This info is in the online help but I figured some folks may not look there.

-Dave

Posted Friday, March 23, 2007 12:31 AM by davemm | 1 Comments

AzMan Videos

The MS Developer and Platform Evangelism team has produced a series of AzMan developer Web Casts hosted by Keith Brown, check out the first of the four part series:

http://channel9.msdn.com/Showpost.aspx?postid=289062

Watch Donovan’s blog for news on the rest of the series; http://blogs.msdn.com/donovanf/

Here’s some additional video resources I’ve been remiss in not listing.

ADFS/AzMan .Net Show

A discussion on ADFS and Authorization Manager

http://msdn.microsoft.com/theshow/episode.aspx?xml=theshow/en/Episode047/manifest.xml

ISV Chalk Talk – Windows Authorization Manager

An introductory interview about AzMan.

http://www.microsoft.com/downloads/thankyou.aspx?familyId=4773b5c8-e9ee-49a8-81c9-2f3bd3994f3a&displayLang=en

Enjoy,

-Dave

Posted Thursday, March 08, 2007 1:34 AM by davemm | 2 Comments

Impersonation Shenanigans?

Ever have different behavior when connecting to an application sever remotely vs. locally? Here’s a common gotcha than can be tough to unwind. This is described here in an AzMan scenario but any app server that makes any network calls can have similar problems with the same root cause.

Sometimes developers see that they have different access results depending on whether they hit an app server locally vs. remotely. For example, when you use the same box that the app server is running on to browse to a web page of the app server everything works; but when you use a browser on a different machine to browse to the app server you don’t have access to some resource (or get other weird problems.) This is a common road bump when developing a service that is impersonating the client and then doing a query to another machine (such as a DC) as the client.

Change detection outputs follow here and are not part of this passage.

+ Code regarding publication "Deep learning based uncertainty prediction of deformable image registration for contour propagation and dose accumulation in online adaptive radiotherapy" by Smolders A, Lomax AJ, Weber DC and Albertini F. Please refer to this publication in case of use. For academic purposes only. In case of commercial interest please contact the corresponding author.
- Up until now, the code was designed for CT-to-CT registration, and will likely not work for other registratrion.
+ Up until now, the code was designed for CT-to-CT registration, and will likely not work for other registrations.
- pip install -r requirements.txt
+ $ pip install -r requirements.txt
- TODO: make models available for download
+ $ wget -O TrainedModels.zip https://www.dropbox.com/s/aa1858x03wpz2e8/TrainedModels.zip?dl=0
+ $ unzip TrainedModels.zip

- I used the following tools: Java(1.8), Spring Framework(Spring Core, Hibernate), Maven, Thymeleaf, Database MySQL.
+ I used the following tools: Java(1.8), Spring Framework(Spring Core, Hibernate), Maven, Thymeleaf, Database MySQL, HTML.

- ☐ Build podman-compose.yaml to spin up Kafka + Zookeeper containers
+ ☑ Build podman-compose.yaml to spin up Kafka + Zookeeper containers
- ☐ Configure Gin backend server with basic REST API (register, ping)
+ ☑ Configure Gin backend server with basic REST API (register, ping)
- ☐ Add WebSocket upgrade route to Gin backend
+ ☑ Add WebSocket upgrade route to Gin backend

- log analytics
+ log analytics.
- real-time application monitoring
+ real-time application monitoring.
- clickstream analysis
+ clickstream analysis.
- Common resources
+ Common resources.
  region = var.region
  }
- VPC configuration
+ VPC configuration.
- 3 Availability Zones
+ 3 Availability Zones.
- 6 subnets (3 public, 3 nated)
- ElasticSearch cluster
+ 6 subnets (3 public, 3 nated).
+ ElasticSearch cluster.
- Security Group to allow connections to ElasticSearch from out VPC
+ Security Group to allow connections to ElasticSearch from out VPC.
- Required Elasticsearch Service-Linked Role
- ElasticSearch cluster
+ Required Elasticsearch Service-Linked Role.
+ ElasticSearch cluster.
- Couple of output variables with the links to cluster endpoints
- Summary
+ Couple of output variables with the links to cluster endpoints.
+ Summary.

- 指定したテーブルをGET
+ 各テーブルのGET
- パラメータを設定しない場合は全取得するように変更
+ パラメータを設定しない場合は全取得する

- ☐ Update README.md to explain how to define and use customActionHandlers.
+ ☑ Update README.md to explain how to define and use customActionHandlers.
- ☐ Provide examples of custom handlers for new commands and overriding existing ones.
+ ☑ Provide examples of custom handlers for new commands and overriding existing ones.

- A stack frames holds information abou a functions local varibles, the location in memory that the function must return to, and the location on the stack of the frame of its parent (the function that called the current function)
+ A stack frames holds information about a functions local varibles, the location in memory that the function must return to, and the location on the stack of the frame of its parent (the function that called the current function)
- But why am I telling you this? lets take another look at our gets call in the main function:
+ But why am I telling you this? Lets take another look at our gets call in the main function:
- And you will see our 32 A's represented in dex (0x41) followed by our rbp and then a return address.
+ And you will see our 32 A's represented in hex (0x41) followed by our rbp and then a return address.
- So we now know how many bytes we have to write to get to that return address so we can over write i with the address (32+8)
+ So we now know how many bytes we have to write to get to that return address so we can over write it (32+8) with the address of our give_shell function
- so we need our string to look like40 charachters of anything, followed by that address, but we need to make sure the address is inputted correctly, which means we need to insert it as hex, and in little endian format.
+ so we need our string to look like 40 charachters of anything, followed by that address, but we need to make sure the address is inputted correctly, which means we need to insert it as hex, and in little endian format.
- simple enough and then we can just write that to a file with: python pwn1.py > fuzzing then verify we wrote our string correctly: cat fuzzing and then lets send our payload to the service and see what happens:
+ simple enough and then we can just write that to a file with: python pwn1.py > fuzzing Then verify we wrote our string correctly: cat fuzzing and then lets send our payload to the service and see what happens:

This difference is because when a local logon (a logon that was done on the same machine as that which the app server is running on) authenticates to the application server the local logon token is usually reused for the logon token to the application server. If this token is then impersonated when a query to a remote machine is done then the call will authenticate to the remote machine as the client. The local logon allows the client to be authenticated to the remote machine because a local (interactive) logon has a password (or some credential) associated with it and therefore is capable of authenticating to another machine. For a remote client (using integrated auth) a "network" token is usually created on the web service machine; it will not have a credential associated with it so it cannot make a second hop as a client who authenticated to the application server (that would require delegation which takes more setup.) In this case the remote call will authenticate to the remote machine as the app server account.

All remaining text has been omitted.